We all know at this stage that because he spent enough time in my corner, he is not the kind to just stand up and leave quietly — as to him that will be a silent admission of the fact he has no clue or understanding about what we’re doing! So we know at this stage that he will say something and we’re dying to find out what it is! Every command I type, I type slowly, waiting for that comment to come so he can show his superiority once more and then walk way and let us do our jobs — yet he’s got nothing! About half an hour into this and he’s still sitting there behind me with nothing to say just getting on my nerves and intriguing the hell out of my colleagues.
Finally, the opportunity comes for him: it’s coming to the point where I have to aggregate data from multiple files (which are already aggregated and processed and what-not) and I have to count how many such points of reference are there in my data files.
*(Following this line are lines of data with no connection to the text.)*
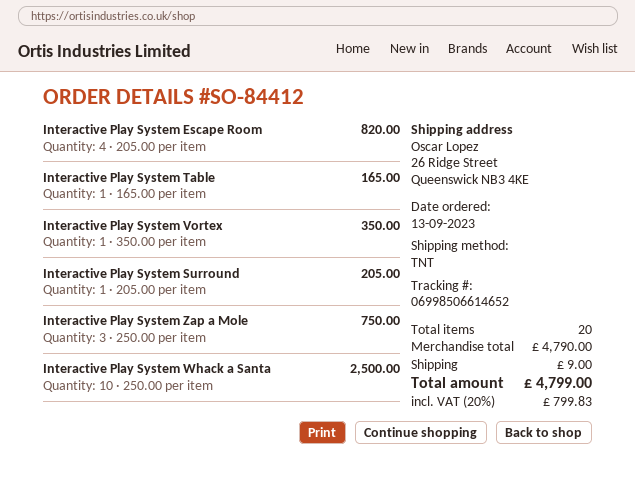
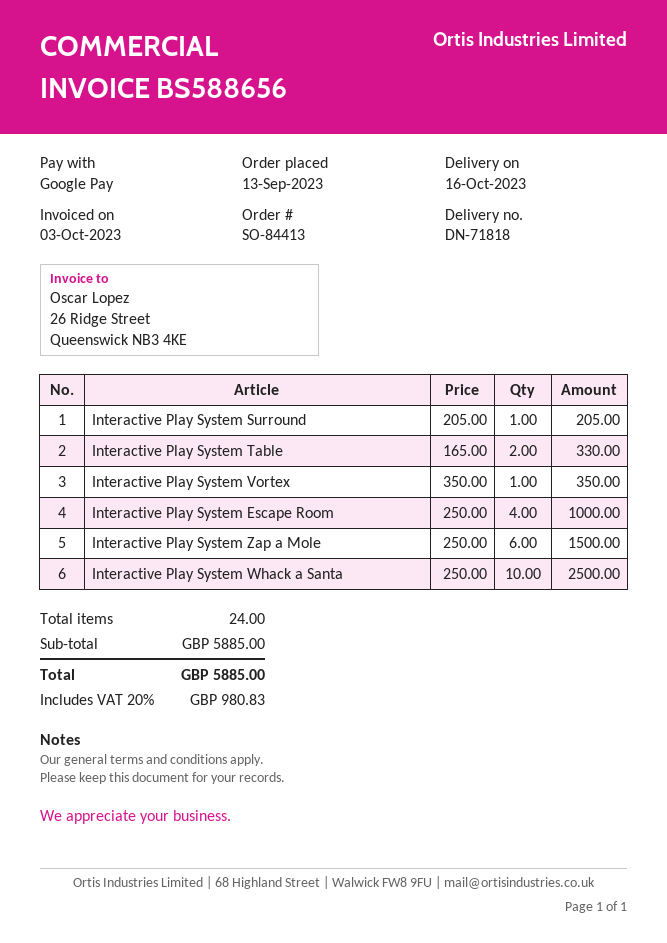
order number: SO-84412 -> SO-84413
Interactive Play System Escape Room: 4 x 205.00 = 820.00 -> 4 x 250.00 = 1000.00
Interactive Play System Table: 1 x 165.00 = 165.00 -> 2 x 165.00 = 330.00
Interactive Play System Zap a Mole: 3 x 250.00 = 750.00 -> 6 x 250.00 = 1500.00
total quantity: 20 -> 24
subtotal: 4790.00 -> 5885.00
shipping: 9.00 -> none
tax: 20% = 799.83 -> 20% = 980.83
total: 4799.00 -> 5885.00

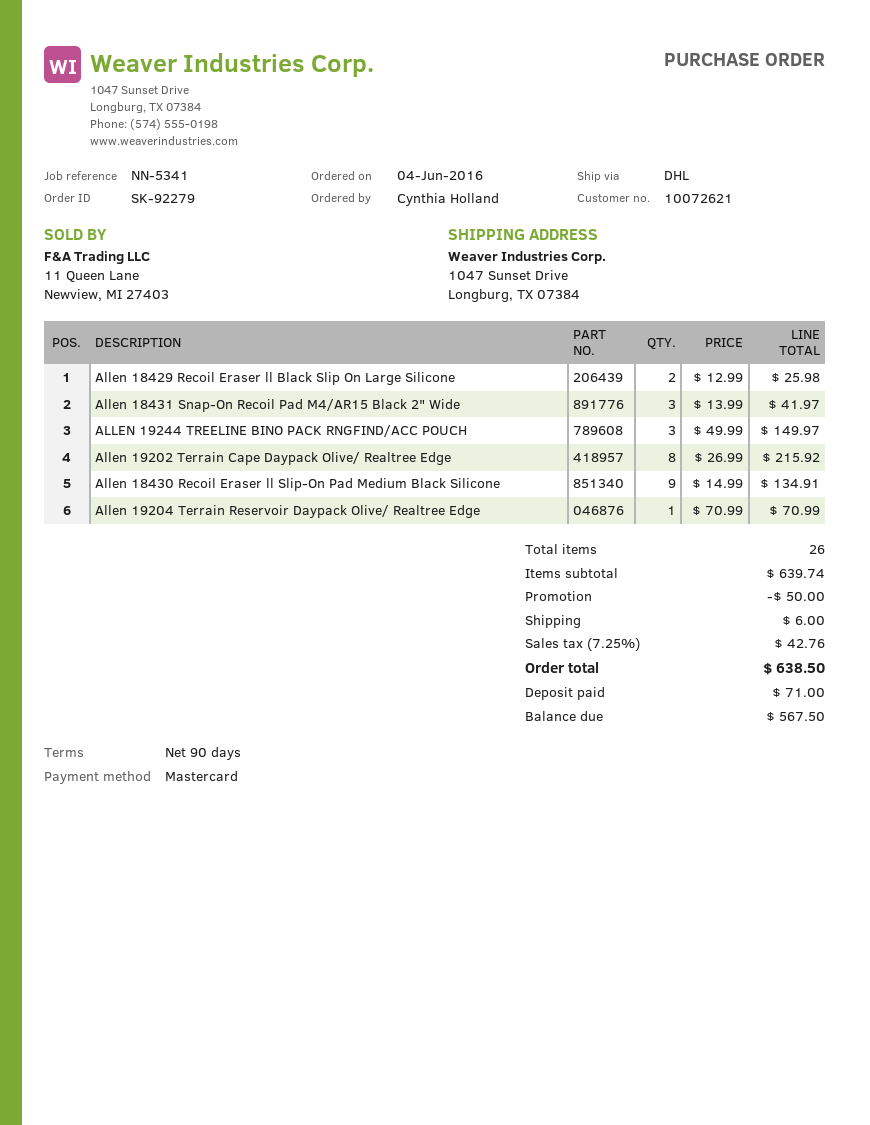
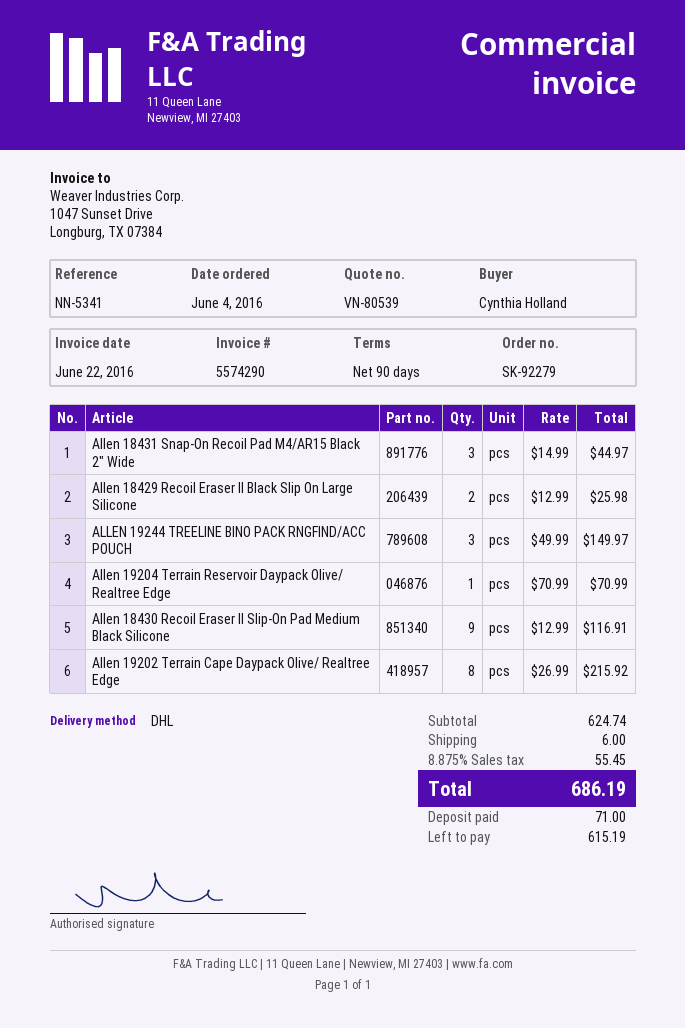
Allen 18431 Snap-On Recoil Pad M4/AR15 Black 2" Wide: 3 x 13.99 = 41.97 -> 3 x 14.99 = 44.97
Allen 18430 Recoil Eraser ll Slip-On Pad Medium Black Silicone: 9 x 14.99 = 134.91 -> 9 x 12.99 = 116.91
subtotal: 639.74 -> 624.74
discount: 50.00 -> none
tax: 7.25% = 42.76 -> 8.875% = 55.45
total: 638.50 -> 686.19
balance: 567.50 -> 615.19

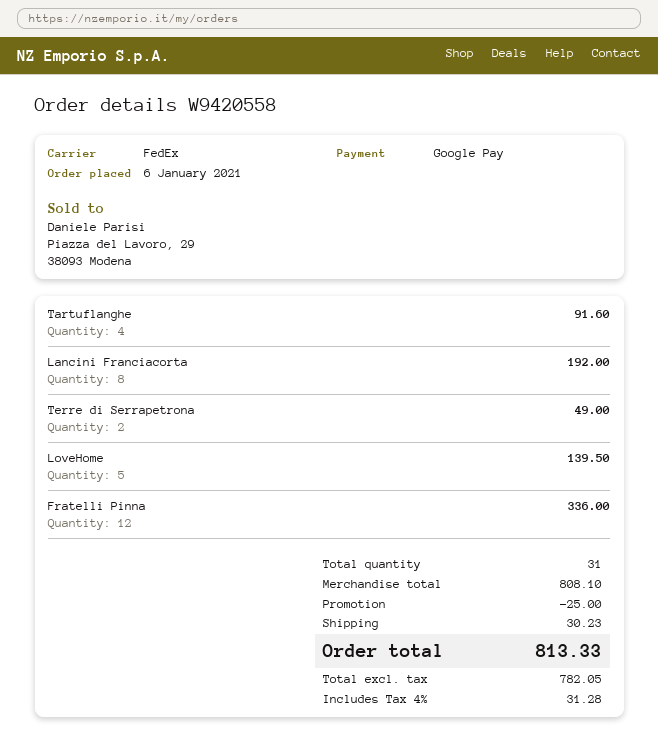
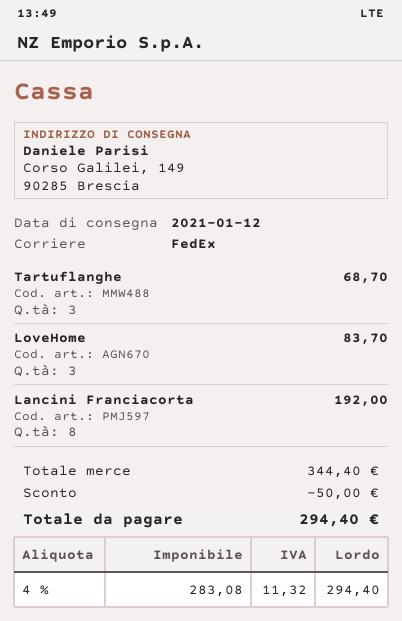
Tartuflanghe: 4 for 91.60 -> 3 for 68.70
Terre di Serrapetrona: 2 for 49.00 -> none
LoveHome: 5 for 139.50 -> 3 for 83.70
Fratelli Pinna: 12 for 336.00 -> none
subtotal: 808.10 -> 344.40
discount: 25.00 -> 50.00
shipping: 30.23 -> none
net: 782.05 -> 283.08
tax: 4% = 31.28 -> 4% = 11.32
total: 813.33 -> 294.40

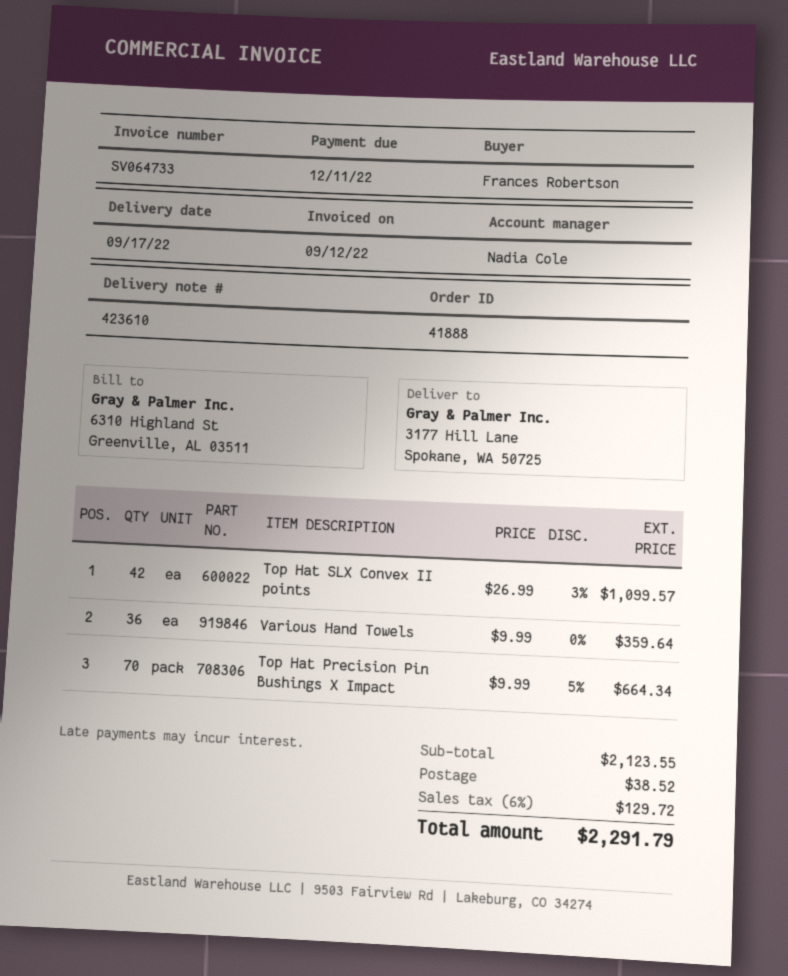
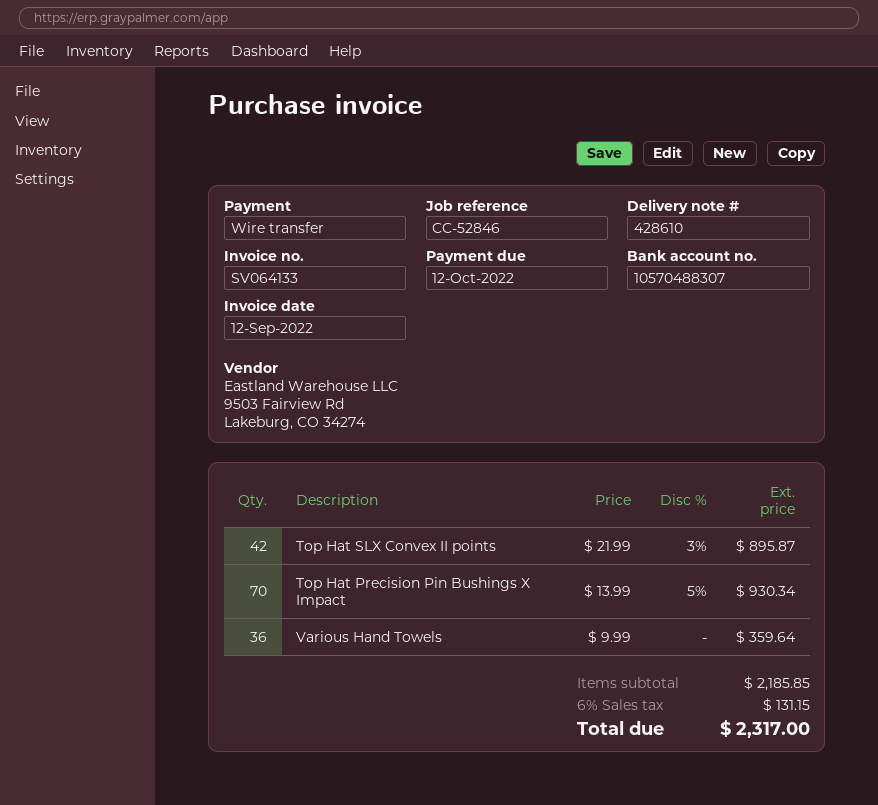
delivery note number: 423610 -> 428610
invoice number: SV064733 -> SV064133
due date: 2022-12-11 -> 2022-10-12
Top Hat SLX Convex II points: 42 x 26.99 - 3% = 1099.57 -> 42 x 21.99 - 3% = 895.87
Top Hat Precision Pin Bushings X Impact: 70 x 9.99 - 5% = 664.34 -> 70 x 13.99 - 5% = 930.34
subtotal: 2123.55 -> 2185.85
shipping: 38.52 -> none
tax: 6% = 129.72 -> 6% = 131.15
total: 2291.79 -> 2317.00

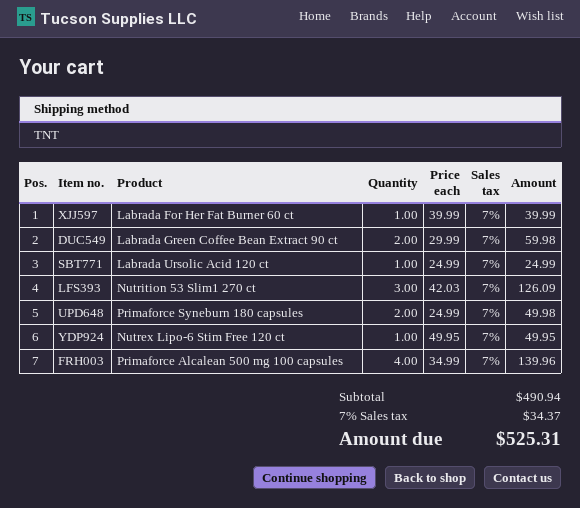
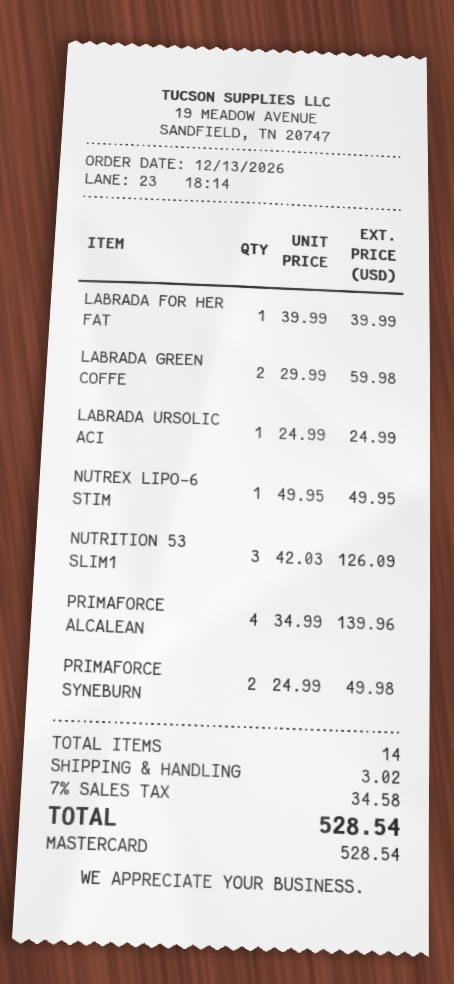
shipping: none -> 3.02
tax: 7% = 34.37 -> 7% = 34.58
total: 525.31 -> 528.54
For this, since at this stage I’m dealing with just plain text files containing tab-separated aggregated data, I’m just about to use the Unix command wc (word count) — so my command line looks like this when he butts in:
~/> some command dealing with my files | wc |
And I hear his voice all of a sudden from behind (bear in mind that I’m still typing in my terminal window when he interrupts):
“Liv, you want to use here the command wc-minus-l (wc -l
) — that parameter, minus-ell, counts lines not words.”
And then he stood up and left!
The moment he left the room my 2 team mates erupted in laughter, and they couldn’t stop for a few good minutes. They found it absolutely hilarious that after watching my bash scripting for 30 minutes or more, the only thing this guy could actually understand was the wc
command. (What about grep
? awk
? sed
? and all the other “standard” Unix commands I’ve used???)
I think if there was any doubt in our mind about his technical skills that doubt had disappeared right there and then as it was dead clear that his knowledge comprised pretty much of the wc
command — and the minus-l
parameter.
Ever since that incident, whenever I talk to these guys (sadly not that often now that we’re quite far apart), I hear “wc-minus-l” every single time we refer to an individual who’s clueless or a situation in which no one has any ideas what to do. And every single time I heard it, it reminds me of this story… Sad, but true!
The more I think about it, now that I published this, I reckon it’s worth starting a hashtag on Twitter for #wc-minus-l — if you read this, post your stories of idiocracy with this hashtag and I’ll keep an eye on Twitter for its presence and publish hopefully a (funny) update based on those stories.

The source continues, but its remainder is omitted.